Protecting peatlands—carbon-dense swamps and forested wetlands found worldwide—are crucial to President Joe Biden’s forest conservation plan announced Tuesday at the United Nations climate summit in Glasgow.
Peatlands are among the “critical ecosystems” the White House plan says are essential to turning down the heat on climate change—a move hailed by U.N.-affiliated organizations promoting peatland protection at the 26th Conference of the Parties of the United Nations Framework Convention on Climate Change.
The U.S. announcement is significant because peatlands have been “used and abused” for centuries, said Stuart Brooks, peatland chair for the International Union for Conservation of Nature and head of policy for the National Trust of Scotland, speaking at COP26.
Peatlands, found globally in forests and swamps primarily in the Northern Hemisphere, store vast quantities of carbon dioxide from the air, which is released when they’re burned or destroyed.
In North America, peatlands are in forests along the East Coast, such as Georgia’s Okefenokee Swamp, and throughout Canada and Alaska. They also are in the Amazon and central Africa, and, in Indonesia, they’re being drained and converted to palm plantations.
The White House plan to protect forests worldwide more broadly comes as 100 countries agreed Tuesday to halt deforestation by 2030 and to finance forest and ecosystem conservation globally.
The U.S. plan seeks to boost private sector support for forest and peatland conservation, build government capacity to manage forests, and inspire governments worldwide to set conservation goals with climate change in mind.

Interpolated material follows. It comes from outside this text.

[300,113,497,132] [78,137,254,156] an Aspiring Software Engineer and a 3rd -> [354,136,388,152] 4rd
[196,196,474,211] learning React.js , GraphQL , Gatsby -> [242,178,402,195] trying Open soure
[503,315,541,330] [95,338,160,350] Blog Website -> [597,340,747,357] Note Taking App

Preserving existing forests is essential to combating climate change. The land—including the most carbon-dense forests like the Amazon—absorb along with the ocean about half of all human climate pollution, said Deborah Huntzinger, a climate scientist at Northern Arizona University.

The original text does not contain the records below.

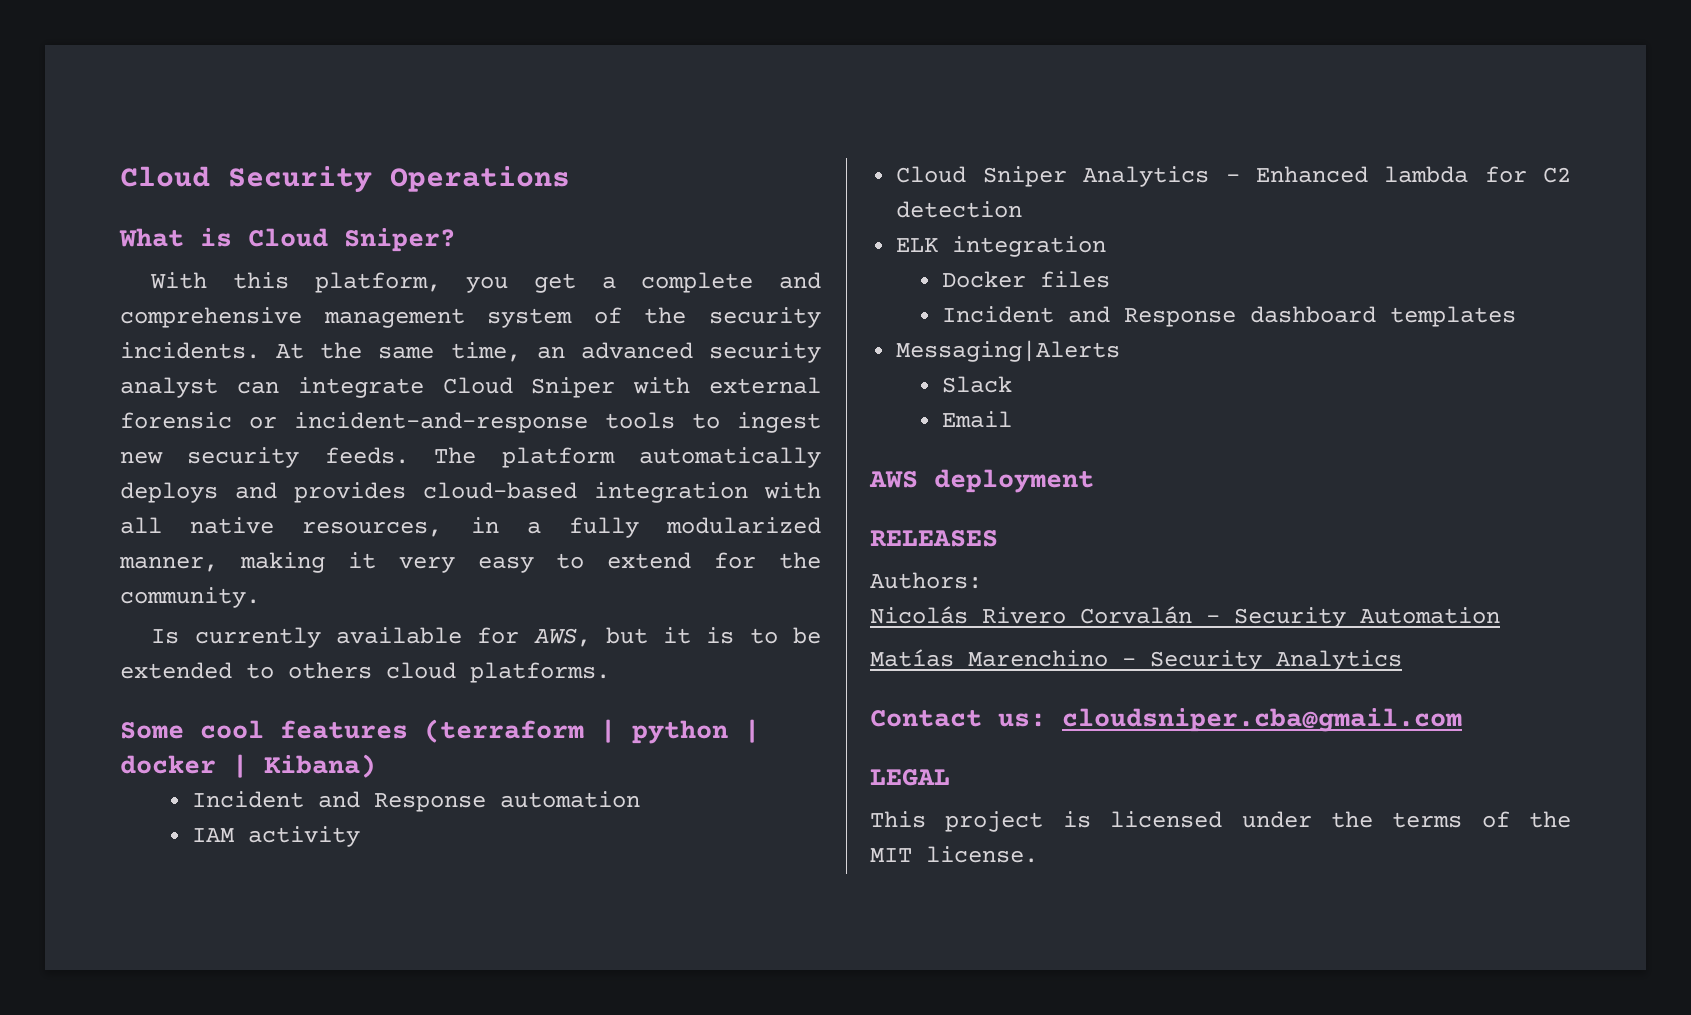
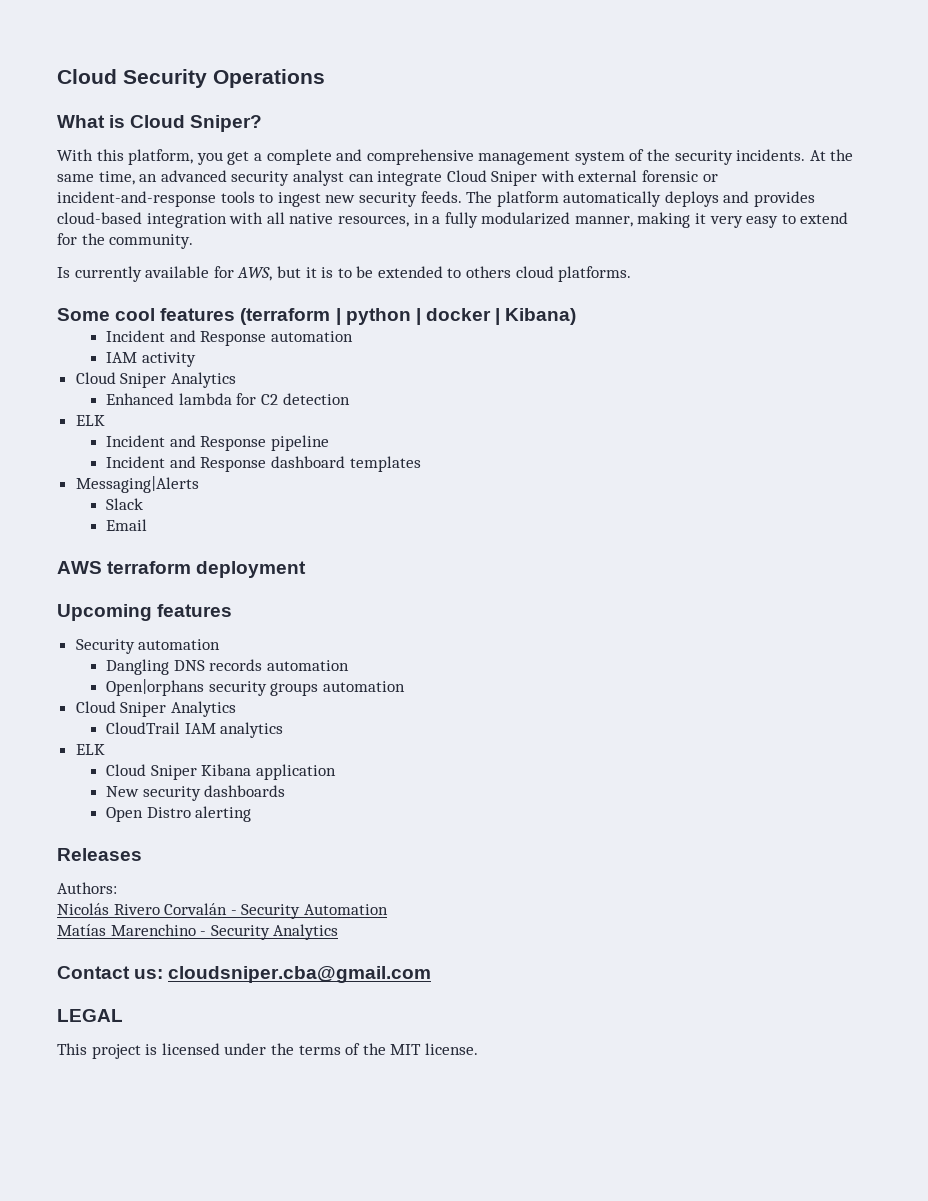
[1225,174,1240,182] - -> (236, 380) //
[952,236,1107,257] [942,271,1111,288] integration // Docker files -> [106,435,329,451] // Incident and Response pipeline
(918, 479) none -> [107,561,192,574] terraform
[870,530,998,547] RELEASES -> [57,604,233,621] [75,639,221,654] [106,659,349,675] [106,679,405,696] [75,701,236,717] [106,722,284,738] [75,744,105,755] [106,764,336,780] [106,785,286,801] [106,806,252,822] [57,848,142,861] Upcoming features // Security automation // Dangling DNS records automation // Open|orphans security groups automation // Cloud Sniper Analytics // CloudTrail IAM analytics // ELK // Cloud Sniper Kibana application // New security dashboards // Open Distro alerting // Releases

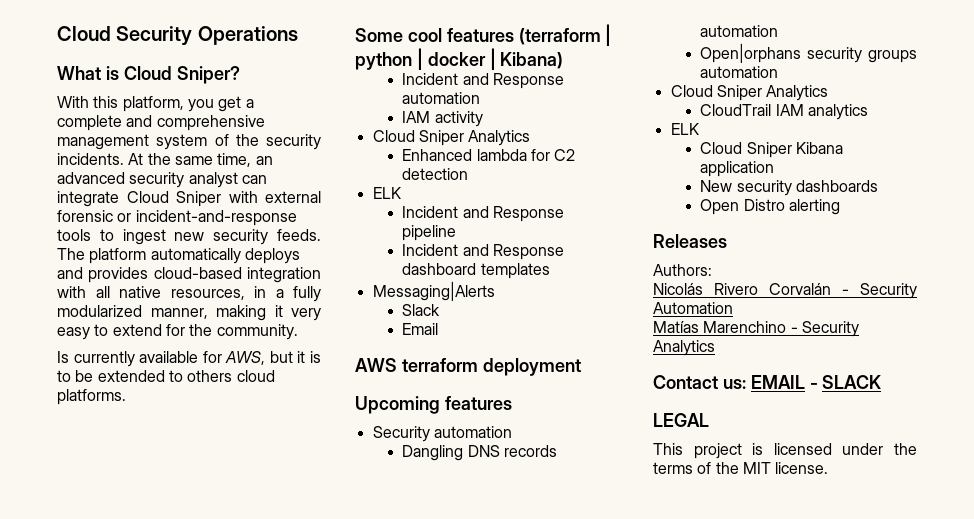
[168,966,432,983] cloudsniper.cba@gmail.com -> [750,375,882,389] EMAIL - SLACK

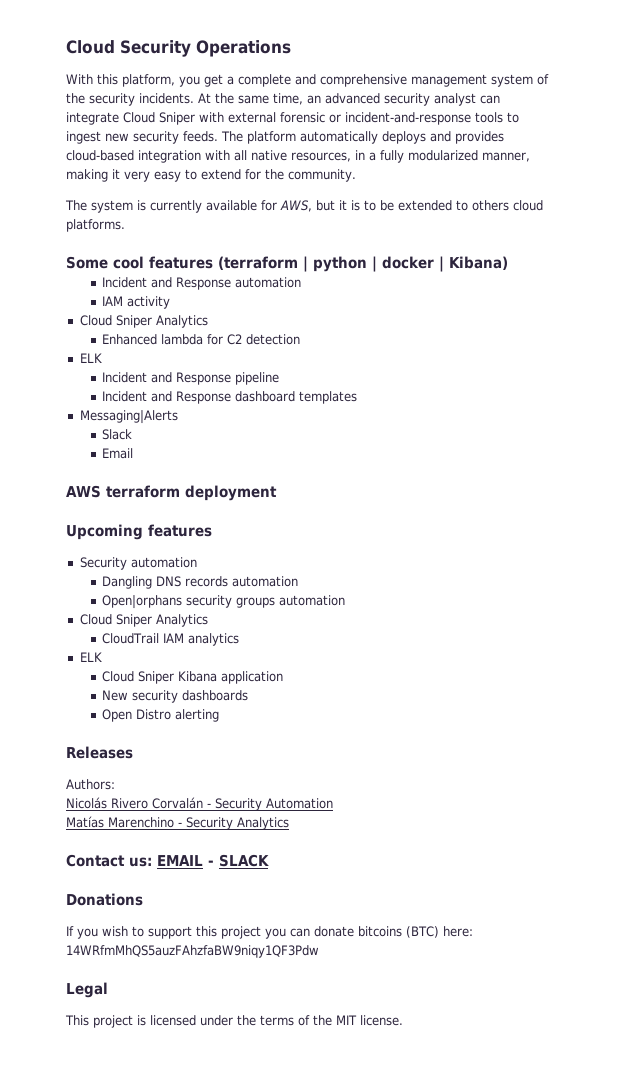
[57,66,240,84] // What is Cloud Sniper? -> (291, 48) none
[57,351,69,363] Is -> [65,200,146,213] The system is
[653,413,709,427] LEGAL -> [66,893,143,906] [66,926,473,939] [66,945,319,958] [66,982,108,998] Donations // If you wish to support this project you can donate bitcoins (BTC) here: 14WRfmMhQS5auzFAhzfaBW9niqy1QF3Pdw // Legal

As deforestation stunts the ability of carbon dioxide emissions to be stored in trees, forest soil, peat bogs, and other land-based ecosystems, more of that pollution gets into the air and warms the planet, she said.
“Efforts to preserve and potentially strengthen the land carbon sink is important component of climate mitigation,” Huntzinger said.
The White House forest conservation plan has gained cautious approval of scientists drawing the connection between forest protection and solving the climate crisis.
“The plan comprehensively recognizes contributions from forests, rather than trees, and also recognizes the value of other ecosystems in storing carbon, including wetlands and grasslands,” said Carla Staver, an ecology professor at Yale University.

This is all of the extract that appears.